Centre unveils model contract farming law, urges states to adopt it

The Centre unveiled a model law that seeks to keep the contract farming and services contracts outside the ambit of respective Agricultural Produce Marketing Committee Act of the states to help buyers save on transaction cost 

The model law provides for setting up of a state-level board and constitution of a committee or officer at district/block/ taluka level for online registration and recording of the contracts to ensure effective implementation

To ensure better price to farmers, the Centre on Tuesday unveiled a model law on contract farming and services not only in agriculture crops but also in livestock, dairy and poultry products. The draft Agricultural Produce and Livestock Contract Farming and Services (promotion and facilitation) Act 2018 seeks to keep the contract farming and services contracts outside the ambit of respective Agricultural Produce Marketing Committee (APMC) Act of the states, which will help buyers save 5-10 per cent on their transaction cost.

It also provides for setting up of a dispute settlement authority and imposition of penalties for breach of contract.”Now, the ball is in the court of states, who have to adopt the model law and implement it at the earliest for the benefit of farmers,” agriculture minister Radha Mohan Singh said after releasing the model law here. The government’s aim is to double farmers’ income by 2022. The reforms in the marketing and other areas are being taken, keeping this objective in mind, he added.

Over a dozen state agriculture ministers and officials were present at the event. Two ministers of state for agricutlure Parshottam Rupala and Gajendra Singh Shekhawat also attended the function.

Contract farming is a pre-production season pact between farmers (either individually or collectively) and sponsors. “Apart from providing for a contract relating to marketing, the model act also enables entering into services contracts all along the value chain including pre-production, production and post-production,” chairman of the committee on Doubling Farmers’ Income and CEO of National Rainfed Area Authority Ashok Dalwai said.

The contracted produce is to be covered under the crop/livestock insurance in operation. Among other key features, the model law provides for setting up of a state-level board and constitution of a committee or officer at district/block/ taluka level for online registration and recording of the contracts to ensure effective implementation.

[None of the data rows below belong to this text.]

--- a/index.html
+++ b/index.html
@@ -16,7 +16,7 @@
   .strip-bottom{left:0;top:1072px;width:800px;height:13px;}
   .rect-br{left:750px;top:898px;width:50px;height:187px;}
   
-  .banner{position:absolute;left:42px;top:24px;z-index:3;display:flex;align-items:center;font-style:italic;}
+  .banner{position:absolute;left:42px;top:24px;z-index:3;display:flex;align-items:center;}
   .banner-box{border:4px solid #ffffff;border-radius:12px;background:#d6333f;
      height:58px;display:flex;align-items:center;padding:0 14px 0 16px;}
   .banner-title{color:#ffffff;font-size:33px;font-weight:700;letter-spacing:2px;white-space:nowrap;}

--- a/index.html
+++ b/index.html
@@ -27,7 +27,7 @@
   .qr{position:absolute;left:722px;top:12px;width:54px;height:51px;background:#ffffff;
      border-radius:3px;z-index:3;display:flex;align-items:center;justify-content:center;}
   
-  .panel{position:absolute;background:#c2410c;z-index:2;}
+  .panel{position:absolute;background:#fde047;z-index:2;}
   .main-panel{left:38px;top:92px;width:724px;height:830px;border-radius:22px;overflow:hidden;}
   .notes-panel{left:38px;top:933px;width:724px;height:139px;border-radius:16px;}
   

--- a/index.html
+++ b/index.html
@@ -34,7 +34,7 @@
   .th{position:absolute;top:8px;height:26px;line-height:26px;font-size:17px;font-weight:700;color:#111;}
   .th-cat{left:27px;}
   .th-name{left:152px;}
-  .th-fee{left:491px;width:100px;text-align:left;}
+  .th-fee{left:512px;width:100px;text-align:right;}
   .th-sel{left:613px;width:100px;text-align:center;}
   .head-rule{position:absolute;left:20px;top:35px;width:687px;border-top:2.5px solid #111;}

“No rights, title ownership or possession of the land will be transferred or vested in the contract farming sponsor,” according to the draft. It also has a provision to ensure buying of entire pre-agreed quantity of one or more agri produce, livestock or its product of contract farming producer as per the contract.

Also, it aims to promote farmer producer organisation and farmer producer companies to mobilise small and marginal farmers to benefit from scales of economy in production and post-production activities. The draft law also provides for Contract Farming Facilitation Group for promoting contract farming and services at village and panchayat level.

Presently, contract farming is being promoted through the APCM Act 2003. However, it did not pick up at the ground level due to conflict of interest of contract farming sponsors and the APMCs which were the designated registering, agreement recording and dispute settlement authority. As a result, contract farming has been in practice in small scale in some states like Maharashtra, Haryana, Karnataka and Madhya Pradesh.

Since Indian Contract Act of 1872 treated two parties to the agreement as equals, it was not conducive for agriculture and hence a model law was framed considering farmers as weaker vis-a-vis the sponsor company following the budget 2017 announcement.